Sécheresses à répétition, vagues de chaleur, maladies émergentes : les forêts françaises sont mises à rude épreuve par le changement climatique. En ville comme à la campagne, chercheurs et gestionnaires tentent d’anticiper l’avenir des arbres, entre fausses bonnes idées et solutions encore incertaines.
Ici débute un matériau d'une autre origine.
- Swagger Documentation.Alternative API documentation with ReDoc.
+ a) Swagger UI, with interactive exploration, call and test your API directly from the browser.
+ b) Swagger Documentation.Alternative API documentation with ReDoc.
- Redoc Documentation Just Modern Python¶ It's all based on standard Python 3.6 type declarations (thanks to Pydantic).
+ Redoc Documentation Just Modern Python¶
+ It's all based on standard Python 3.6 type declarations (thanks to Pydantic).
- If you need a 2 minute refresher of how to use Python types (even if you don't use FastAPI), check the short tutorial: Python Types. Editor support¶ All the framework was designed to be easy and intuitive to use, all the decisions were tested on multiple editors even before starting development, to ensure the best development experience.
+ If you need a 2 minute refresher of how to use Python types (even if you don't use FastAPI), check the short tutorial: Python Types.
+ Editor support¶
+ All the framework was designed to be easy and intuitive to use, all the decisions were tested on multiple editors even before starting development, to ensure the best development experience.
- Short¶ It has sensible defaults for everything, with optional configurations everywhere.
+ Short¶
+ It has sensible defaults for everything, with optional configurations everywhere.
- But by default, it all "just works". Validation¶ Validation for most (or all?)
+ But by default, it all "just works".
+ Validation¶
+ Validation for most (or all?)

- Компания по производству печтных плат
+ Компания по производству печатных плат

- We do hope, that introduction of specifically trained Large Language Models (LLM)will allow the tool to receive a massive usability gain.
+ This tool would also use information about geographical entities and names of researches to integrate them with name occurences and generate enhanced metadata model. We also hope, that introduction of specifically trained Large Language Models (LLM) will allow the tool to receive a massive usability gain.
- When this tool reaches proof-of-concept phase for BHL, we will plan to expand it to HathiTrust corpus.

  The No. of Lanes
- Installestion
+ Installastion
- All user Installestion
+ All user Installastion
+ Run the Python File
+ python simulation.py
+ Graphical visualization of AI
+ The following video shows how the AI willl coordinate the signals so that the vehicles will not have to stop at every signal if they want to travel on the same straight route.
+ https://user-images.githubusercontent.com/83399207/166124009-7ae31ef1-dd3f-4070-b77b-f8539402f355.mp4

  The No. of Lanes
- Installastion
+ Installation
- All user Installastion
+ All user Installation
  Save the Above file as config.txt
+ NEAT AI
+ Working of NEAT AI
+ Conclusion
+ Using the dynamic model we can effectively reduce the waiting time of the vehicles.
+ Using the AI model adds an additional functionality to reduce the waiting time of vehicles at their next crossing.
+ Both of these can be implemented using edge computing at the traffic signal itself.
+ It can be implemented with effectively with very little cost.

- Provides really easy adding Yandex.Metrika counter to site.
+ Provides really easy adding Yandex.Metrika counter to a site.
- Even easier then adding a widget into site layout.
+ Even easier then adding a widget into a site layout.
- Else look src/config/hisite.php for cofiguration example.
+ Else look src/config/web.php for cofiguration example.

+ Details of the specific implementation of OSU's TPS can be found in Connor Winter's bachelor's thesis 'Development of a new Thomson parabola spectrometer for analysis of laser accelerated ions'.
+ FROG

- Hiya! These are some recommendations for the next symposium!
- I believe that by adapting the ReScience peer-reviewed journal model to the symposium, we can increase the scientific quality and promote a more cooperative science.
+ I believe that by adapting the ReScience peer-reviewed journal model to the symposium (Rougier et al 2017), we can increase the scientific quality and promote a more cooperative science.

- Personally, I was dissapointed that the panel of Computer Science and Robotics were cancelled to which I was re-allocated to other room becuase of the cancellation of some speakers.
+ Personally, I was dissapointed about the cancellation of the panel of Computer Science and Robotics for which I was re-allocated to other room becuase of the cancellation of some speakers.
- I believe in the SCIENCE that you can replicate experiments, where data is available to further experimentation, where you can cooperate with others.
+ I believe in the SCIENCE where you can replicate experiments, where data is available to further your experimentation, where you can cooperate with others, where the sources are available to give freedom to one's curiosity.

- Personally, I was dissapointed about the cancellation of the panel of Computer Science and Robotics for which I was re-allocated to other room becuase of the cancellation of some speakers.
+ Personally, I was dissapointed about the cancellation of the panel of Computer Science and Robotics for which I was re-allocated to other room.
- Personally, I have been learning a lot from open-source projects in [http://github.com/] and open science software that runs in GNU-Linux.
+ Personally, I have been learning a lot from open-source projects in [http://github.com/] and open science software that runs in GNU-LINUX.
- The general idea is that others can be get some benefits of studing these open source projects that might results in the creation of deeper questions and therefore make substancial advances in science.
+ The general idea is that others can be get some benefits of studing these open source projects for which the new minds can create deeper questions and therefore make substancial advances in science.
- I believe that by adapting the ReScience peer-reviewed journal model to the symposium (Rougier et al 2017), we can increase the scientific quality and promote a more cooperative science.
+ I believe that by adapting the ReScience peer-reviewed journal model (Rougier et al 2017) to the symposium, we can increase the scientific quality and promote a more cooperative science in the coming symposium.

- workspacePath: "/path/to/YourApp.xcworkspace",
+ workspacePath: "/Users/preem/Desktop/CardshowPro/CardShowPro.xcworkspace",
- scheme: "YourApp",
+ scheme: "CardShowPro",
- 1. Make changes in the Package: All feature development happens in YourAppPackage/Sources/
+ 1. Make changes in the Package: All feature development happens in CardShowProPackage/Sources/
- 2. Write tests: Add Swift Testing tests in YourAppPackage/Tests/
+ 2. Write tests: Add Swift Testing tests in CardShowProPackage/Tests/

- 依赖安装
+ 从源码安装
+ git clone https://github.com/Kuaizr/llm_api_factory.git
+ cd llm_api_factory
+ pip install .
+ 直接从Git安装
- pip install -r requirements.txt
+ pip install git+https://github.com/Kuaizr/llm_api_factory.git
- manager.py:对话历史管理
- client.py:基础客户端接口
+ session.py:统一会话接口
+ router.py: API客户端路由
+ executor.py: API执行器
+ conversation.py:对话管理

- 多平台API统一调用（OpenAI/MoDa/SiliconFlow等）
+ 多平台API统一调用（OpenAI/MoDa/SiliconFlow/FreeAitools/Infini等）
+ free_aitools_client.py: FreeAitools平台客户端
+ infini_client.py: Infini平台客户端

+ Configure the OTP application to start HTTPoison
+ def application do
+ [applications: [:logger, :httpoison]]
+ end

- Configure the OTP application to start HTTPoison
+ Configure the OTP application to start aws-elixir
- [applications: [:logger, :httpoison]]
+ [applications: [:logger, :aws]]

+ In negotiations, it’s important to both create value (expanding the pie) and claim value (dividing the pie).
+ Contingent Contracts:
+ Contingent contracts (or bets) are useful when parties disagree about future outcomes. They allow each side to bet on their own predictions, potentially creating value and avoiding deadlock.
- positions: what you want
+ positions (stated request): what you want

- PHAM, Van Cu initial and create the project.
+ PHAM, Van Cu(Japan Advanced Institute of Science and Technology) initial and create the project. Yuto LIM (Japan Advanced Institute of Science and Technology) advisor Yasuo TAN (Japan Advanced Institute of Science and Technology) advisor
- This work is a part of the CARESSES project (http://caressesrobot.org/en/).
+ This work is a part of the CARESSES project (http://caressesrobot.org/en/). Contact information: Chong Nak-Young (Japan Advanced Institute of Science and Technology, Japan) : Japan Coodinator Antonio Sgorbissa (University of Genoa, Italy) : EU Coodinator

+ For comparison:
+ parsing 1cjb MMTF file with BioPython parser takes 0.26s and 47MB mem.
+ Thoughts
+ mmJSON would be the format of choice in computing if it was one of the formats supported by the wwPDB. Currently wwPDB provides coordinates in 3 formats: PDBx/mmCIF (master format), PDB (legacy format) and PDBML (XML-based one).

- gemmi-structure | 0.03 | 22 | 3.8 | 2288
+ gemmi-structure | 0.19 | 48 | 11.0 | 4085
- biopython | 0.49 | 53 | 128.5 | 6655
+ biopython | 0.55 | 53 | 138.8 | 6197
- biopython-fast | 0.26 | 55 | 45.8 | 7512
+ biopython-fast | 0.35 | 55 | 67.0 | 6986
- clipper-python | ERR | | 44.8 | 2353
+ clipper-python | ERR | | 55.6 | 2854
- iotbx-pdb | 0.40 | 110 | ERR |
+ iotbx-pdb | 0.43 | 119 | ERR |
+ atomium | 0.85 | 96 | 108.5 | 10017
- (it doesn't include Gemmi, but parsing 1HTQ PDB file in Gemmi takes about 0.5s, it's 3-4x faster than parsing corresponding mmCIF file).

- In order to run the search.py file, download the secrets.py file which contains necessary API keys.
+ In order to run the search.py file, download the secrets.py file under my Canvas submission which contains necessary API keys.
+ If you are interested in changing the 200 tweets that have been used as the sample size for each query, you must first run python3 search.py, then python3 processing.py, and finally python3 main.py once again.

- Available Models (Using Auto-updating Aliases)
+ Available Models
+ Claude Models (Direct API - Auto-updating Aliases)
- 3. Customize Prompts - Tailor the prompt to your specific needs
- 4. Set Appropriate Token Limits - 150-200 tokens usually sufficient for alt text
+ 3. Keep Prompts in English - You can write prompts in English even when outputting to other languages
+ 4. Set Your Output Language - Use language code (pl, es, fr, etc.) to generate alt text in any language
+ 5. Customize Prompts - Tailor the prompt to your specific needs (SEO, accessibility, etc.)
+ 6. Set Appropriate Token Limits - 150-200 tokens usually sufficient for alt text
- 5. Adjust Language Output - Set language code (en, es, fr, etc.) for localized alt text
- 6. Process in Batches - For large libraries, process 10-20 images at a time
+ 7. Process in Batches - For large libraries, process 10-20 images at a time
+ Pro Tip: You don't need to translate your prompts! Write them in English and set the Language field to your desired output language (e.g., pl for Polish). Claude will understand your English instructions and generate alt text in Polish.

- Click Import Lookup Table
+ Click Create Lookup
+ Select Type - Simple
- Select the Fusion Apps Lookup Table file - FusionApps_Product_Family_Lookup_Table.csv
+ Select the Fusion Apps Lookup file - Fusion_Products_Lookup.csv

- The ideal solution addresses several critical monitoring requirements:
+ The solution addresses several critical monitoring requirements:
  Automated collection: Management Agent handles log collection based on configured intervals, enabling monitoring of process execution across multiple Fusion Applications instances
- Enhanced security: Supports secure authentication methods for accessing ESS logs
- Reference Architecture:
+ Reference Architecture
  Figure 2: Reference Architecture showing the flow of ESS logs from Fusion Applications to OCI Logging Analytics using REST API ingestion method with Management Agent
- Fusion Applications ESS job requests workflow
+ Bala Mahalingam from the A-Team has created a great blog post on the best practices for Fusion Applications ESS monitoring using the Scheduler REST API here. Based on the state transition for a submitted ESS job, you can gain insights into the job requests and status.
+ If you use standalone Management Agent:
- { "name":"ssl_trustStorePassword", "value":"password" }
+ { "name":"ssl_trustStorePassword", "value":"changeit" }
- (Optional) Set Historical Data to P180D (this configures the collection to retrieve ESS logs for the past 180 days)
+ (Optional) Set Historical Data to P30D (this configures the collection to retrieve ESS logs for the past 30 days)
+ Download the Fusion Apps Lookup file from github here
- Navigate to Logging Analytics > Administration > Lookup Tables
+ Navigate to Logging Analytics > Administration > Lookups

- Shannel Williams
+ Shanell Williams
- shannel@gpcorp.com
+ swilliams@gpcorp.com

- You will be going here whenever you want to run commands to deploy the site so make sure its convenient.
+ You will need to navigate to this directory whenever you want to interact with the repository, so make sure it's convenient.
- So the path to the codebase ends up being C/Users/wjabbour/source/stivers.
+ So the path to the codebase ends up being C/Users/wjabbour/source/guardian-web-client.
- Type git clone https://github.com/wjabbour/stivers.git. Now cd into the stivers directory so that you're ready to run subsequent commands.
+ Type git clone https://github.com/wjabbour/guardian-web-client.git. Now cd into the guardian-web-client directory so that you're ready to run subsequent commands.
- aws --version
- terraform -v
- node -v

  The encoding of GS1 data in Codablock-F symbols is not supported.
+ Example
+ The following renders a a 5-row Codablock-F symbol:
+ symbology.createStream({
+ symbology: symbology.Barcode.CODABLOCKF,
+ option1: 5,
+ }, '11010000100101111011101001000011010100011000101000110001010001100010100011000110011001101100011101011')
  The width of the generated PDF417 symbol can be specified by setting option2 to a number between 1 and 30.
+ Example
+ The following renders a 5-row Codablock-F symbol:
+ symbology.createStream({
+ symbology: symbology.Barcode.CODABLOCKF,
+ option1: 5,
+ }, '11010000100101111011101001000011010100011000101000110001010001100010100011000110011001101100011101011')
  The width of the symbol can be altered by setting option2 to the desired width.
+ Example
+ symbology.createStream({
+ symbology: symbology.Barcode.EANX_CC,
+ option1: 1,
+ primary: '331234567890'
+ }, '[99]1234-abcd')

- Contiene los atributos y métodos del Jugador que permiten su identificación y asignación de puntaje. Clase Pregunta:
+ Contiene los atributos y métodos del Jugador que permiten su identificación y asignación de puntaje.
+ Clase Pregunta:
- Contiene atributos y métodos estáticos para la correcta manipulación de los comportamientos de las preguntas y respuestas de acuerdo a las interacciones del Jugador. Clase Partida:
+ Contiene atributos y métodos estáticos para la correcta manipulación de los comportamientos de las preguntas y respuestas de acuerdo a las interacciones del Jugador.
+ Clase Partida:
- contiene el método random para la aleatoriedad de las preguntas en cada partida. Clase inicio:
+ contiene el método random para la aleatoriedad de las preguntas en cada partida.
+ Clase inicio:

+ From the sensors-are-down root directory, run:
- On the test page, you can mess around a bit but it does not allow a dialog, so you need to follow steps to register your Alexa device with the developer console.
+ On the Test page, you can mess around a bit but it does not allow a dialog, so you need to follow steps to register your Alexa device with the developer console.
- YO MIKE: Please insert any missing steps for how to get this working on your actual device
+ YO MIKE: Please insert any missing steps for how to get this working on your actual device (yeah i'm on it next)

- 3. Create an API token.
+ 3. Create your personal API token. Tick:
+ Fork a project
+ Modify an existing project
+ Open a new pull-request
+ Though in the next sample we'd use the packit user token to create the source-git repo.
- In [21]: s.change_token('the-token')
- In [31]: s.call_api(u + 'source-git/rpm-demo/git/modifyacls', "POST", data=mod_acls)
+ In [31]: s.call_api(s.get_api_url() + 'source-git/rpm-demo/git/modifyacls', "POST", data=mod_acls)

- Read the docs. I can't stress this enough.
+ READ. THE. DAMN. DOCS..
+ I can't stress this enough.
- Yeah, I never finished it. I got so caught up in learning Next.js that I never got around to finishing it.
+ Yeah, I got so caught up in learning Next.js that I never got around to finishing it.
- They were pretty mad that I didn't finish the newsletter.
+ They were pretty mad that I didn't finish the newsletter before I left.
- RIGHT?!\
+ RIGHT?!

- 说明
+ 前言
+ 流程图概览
Au cœur de ces réflexions, la chercheuse Annabel Porté explore les pistes d’adaptation possibles pour les forêts de demain.
Article complet à retrouver sur www.u-bordeaux.fr
Doit-on commencer à planter des oliviers dans le Sud-Ouest ? Est-ce que les micro-forêts peuvent apporter de la fraîcheur en ville ? Si le pin maritime succombe au nématode, le petit ver qui l’attaque en ce moment, serait-il judicieux de le remplacer par l’eucalyptus ? Annabel Porté, chercheuse au laboratoire Biodiversité, gènes et communautés (Biogeco - INRAE, université de Bordeaux), possède des éléments de réponse à toutes ces questions, elle qui étudie les forêts, naturelles et urbaines, et se penche tout particulièrement sur leur adaptation au changement climatique. « Le mot ''naturelles'' n’est pas idéal, précise-t-elle en préambule, car sous nos latitudes, elles sont toutes plus ou moins gérées par l’homme, alors disons plutôt forêts ''urbaines'' et ''non urbaines''. » Mais Annabel n’est pas très portée sur ce type de débats qu’elle laisse à d’autres, tandis qu’elle se concentre sur des enjeux beaucoup plus concrets.
Exemple : « Il y a une dizaine d’années, on a travaillé à la demande de l’ONF (l’Office national des forêts) sur la dynamique du chêne pédonculé dans les forêts dunaires en Aquitaine. L’ONF voulait savoir s’il était judicieux de maintenir cette espèce au regard de sa résistance à la sécheresse et sa capacité de régénération - c’est-à-dire, sa capacité à produire des semis. Nous avons conclu qu’il avait atteint son seuil de vulnérabilité et allait disparaître localement, remplacé par un chêne méditerranéen, le chêne vert. » Plus récemment, ce sont des agriculteurs de Charente qui se sont émus du dépérissement des chênes pédonculés présents dans leurs haies bocagères. « Il faut dire qu’il s’agit d’une espèce majeure, emblématique, de la forêt européenne, ce qui explique que tout le monde s’affole un peu », précise Annabel.